Change listing data:
%%

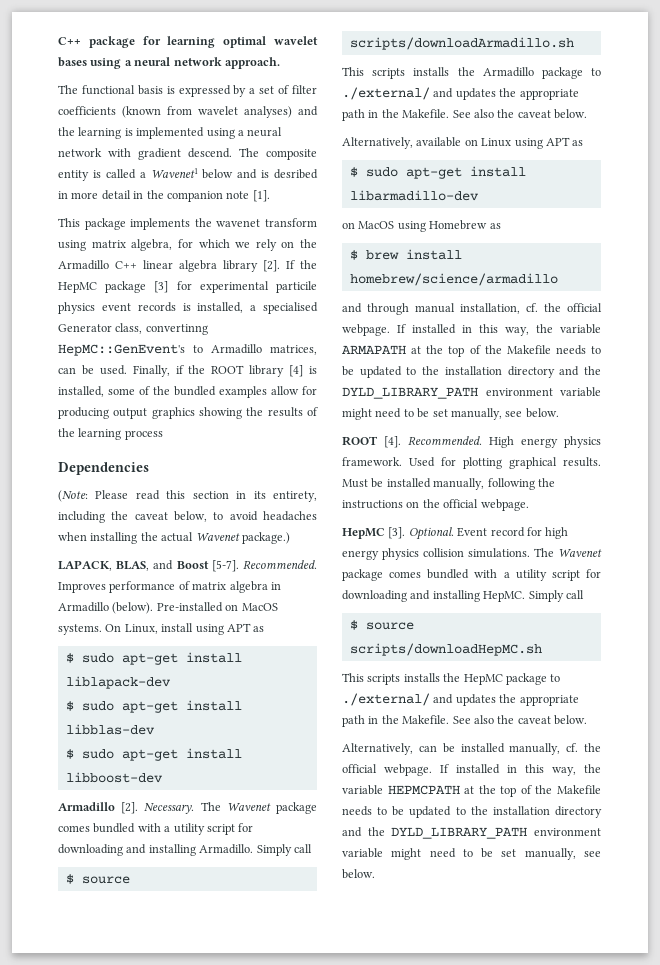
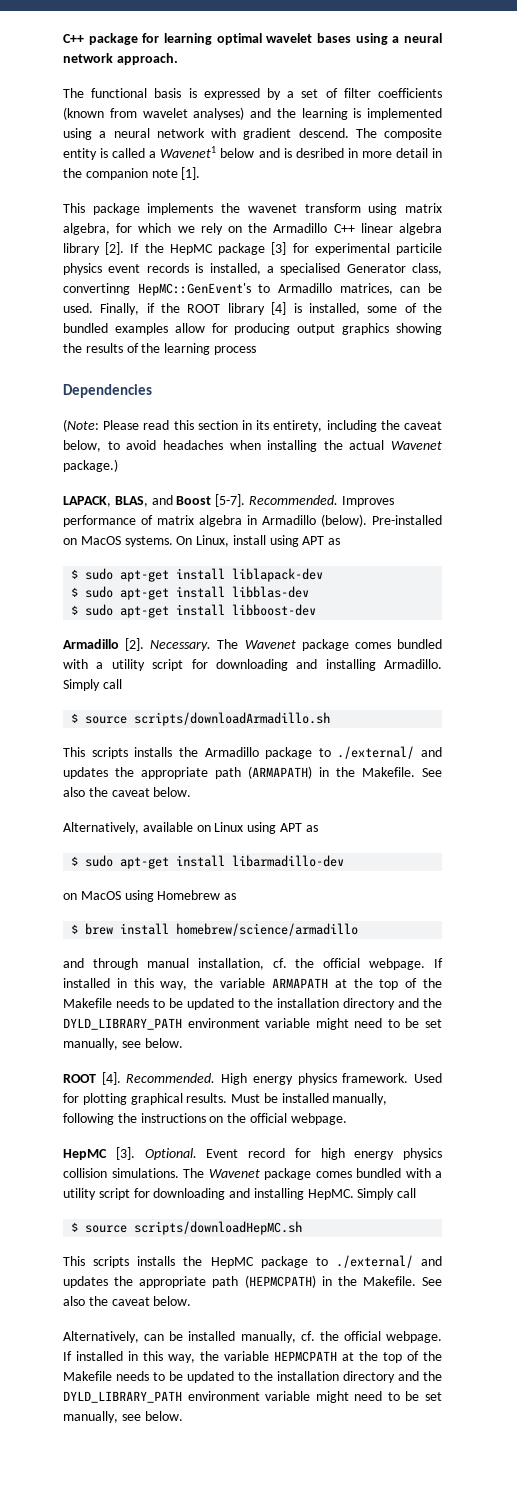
(365, 115) none -> [248,766,312,779] (ARMAPATH)
(365, 721) none -> [244,1275,316,1288] (HEPMCPATH)

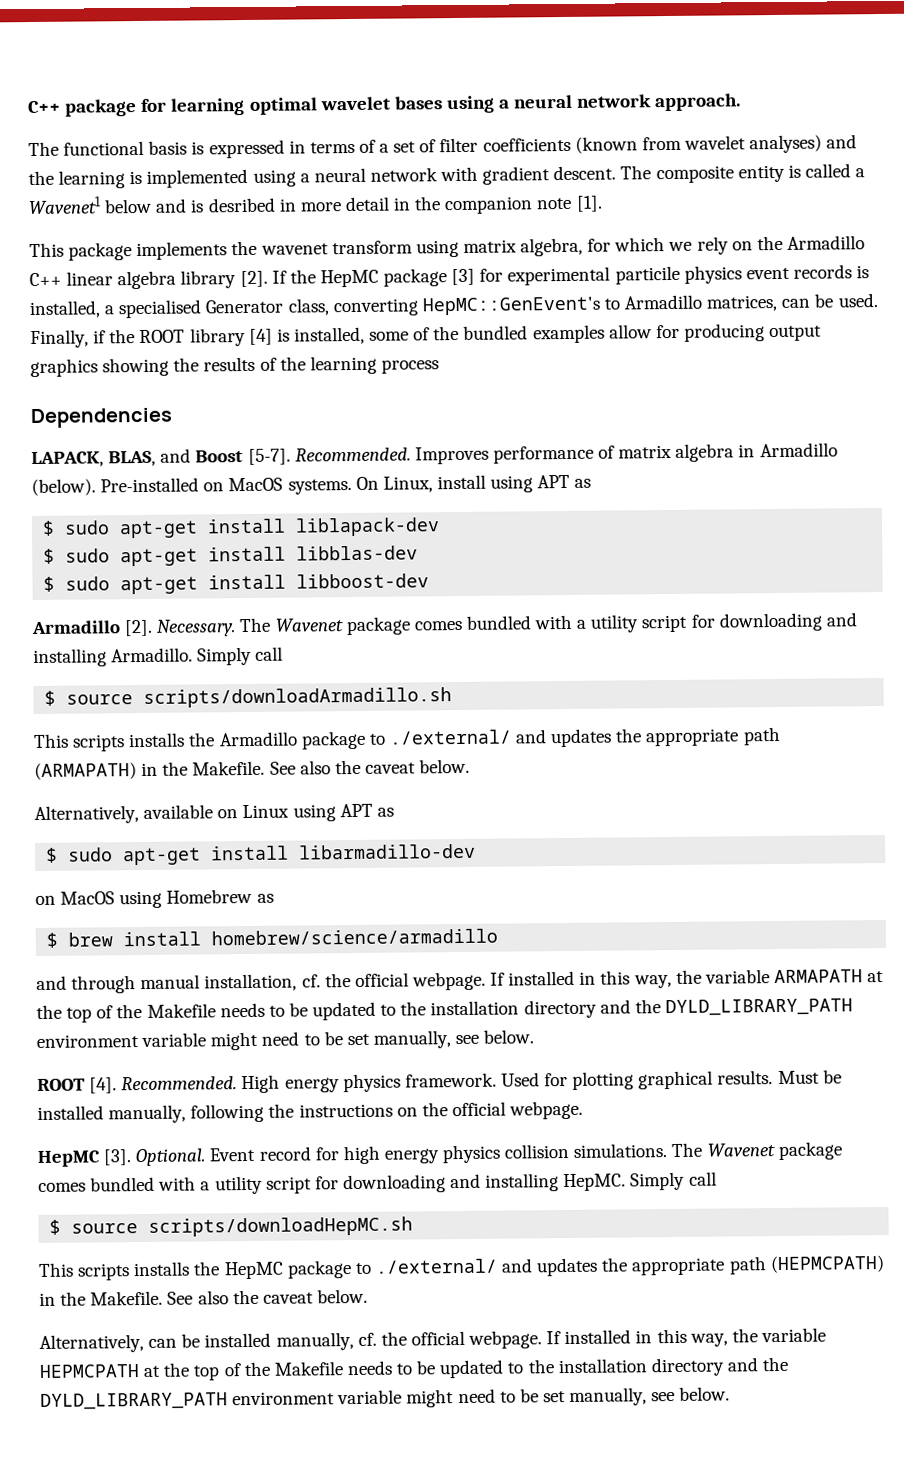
[267,88,281,100] by -> [288,139,376,154] in terms of
[298,128,349,138] descend. -> [553,165,617,181] descent.
[63,283,130,295] convertinng -> [332,298,419,317] converting
[63,419,442,432] [63,440,442,452] [63,459,118,472] // (Note: Please read this section in its entirety, including the caveat below, to avoid headaches when installing the actual Wavenet package.) -> (173, 418) none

%%

## Work item:
Your task is to reproduce exactly the lines running from the line that contains "(365, 721) none" to the end of the records, pictures excluded.

## Output:
(365, 721) none -> [244,1275,316,1288] (HEPMCPATH)

[267,88,281,100] by -> [288,139,376,154] in terms of
[298,128,349,138] descend. -> [553,165,617,181] descent.
[63,283,130,295] convertinng -> [332,298,419,317] converting
[63,419,442,432] [63,440,442,452] [63,459,118,472] // (Note: Please read this section in its entirety, including the caveat below, to avoid headaches when installing the actual Wavenet package.) -> (173, 418) none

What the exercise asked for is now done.